Whether Michigan defends its conference title or Ohio State breaks through to the Bowl Championship Series title game for the second time in three years, the Big Ten will have a profound impact on college football this season.
"Further review" on the use of instant replay in college football will come in the form of this fall's Big Ten games. The conference has decided to use instant replay for one year, trying out a system that, if it proves to be successful, could be implemented in other leagues. The system, similar to that used by the NFL, will be the first instant replay used in college.
"What we are talking about, with regards to instant replay, are sideline and goal line discrepancies, which is pretty much the same thing that you see on Sundays with the NFL, when coaches throw red flags," Big Ten coordinator of officials Dave Parry said. "The irony of officiating is that no one remembers the accurate calls that you make; they just remember the ones that you miss. There is nothing worse than finding out, an hour after the ballgame, that you missed a critical play."
Conference coaches, most notably Penn State's Joe Paterno, have been vocal in their criticism of referees over the past few years. During the 2002 season, after a game against Iowa, the coach ran after a referee, grabbed his shirt and forced him to turn around so Paterno could argue a call.
Six technical advisers will implement the system, which will be done from a booth above the field. Using video monitors, the advisers will push a button that sets off pagers on all four officials and a timer, if they see an obvious mistake. Officials will then be able to sort out the mistake via telephone with the adviser in the booth, taking less than a minute to complete the process.
Most of the Big Ten coaches have said they are in favor of the new system, but some have expressed reservations about cost or time requirements.
"I never really pushed for it," Paterno said at the Big Ten's media day in early August. "I was just always for figuring out a way to get it done where it didn't take a lot of time. . . . All of us want the game to be determined by the kids."
To overturn a call on the field, the technical advisers must find "indisputable evidence" that the original ruling was incorrect.
"Indisputable means that it has to be clear and obvious," Parry said. "If there is any question or doubt, the call will stand as made by the officials. It has to be the type of play where, if 100 people were looking at it, all 100 would say, 'Hey, that is not a touchdown.' "
While there will be changes in the officiating stemming from the instant replay system, on the field there might not be any changes at the top of the standings.

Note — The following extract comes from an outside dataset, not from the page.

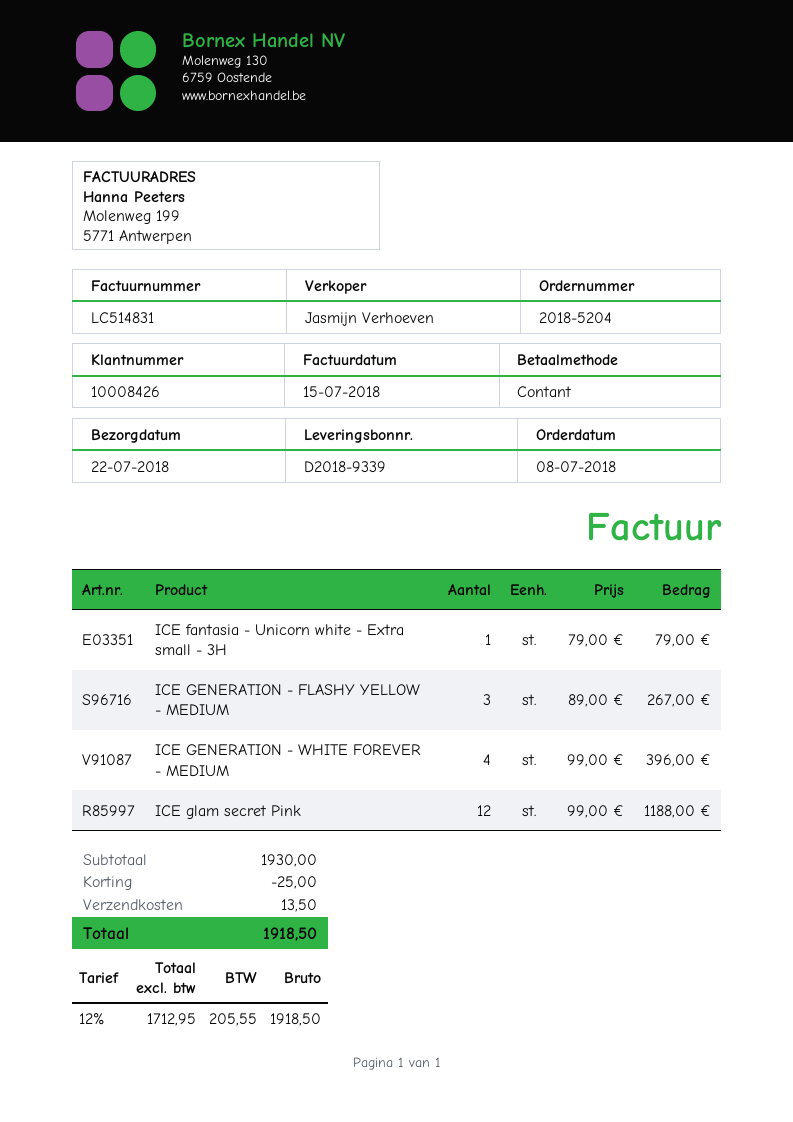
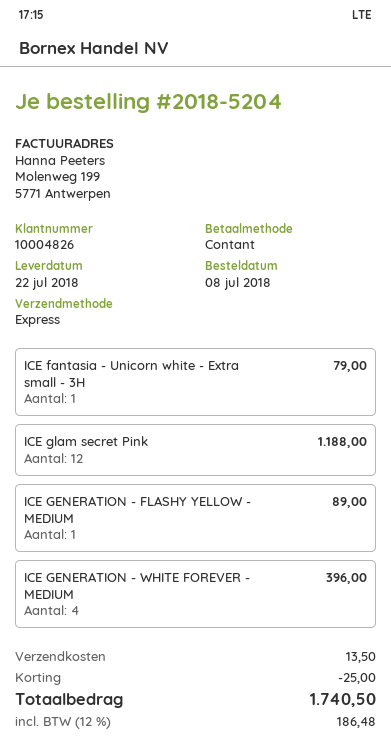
customer number: 10008426 -> 10004826
ICE GENERATION - FLASHY YELLOW - MEDIUM: 3 for 267.00 -> 1 for 89.00
tax: 12% = 205.55 -> 12% = 186.48
total: 1918.50 -> 1740.50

Michigan is favored to pick up a second straight conference title, despite losing its starting quarterback and running back. Even without John Navarre or Chris Perry, the Wolverines retain their strength at wide receiver and, with 17 starters returning from their Rose Bowl campaign in 2003, should have a tested and veteran squad.
The Wolverines' fate once again might be determined in their regular season finale at Ohio State. The Buckeyes will hope veteran running backs Lydell Ross and Branden Joe and a defense led by linebacker A.J. Hawk will make life easier for a rookie quarterback.
The rest of the conference doesn't look to shake out all that differently than last season. Wisconsin finished a disappointing seventh in 2003, tied with Northwestern, after going 6-1 to open the season but could deliver on its promise this year.
Minnesota, projected to be in the middle of the Big Ten standings, might have the conference's most explosive offense with one of the top running games in the nation and most of its offensive line returning.
But, even with the potential for a team or two to compete on the national level, the Big Ten's calling card in recent years has become parity, as upsets have become increasingly common.
"It's been 27 years now that I've been coaching in this conference, and it's always been tough," Michigan coach Lloyd Carr said, "but I don't think it's ever been as balanced as it is today."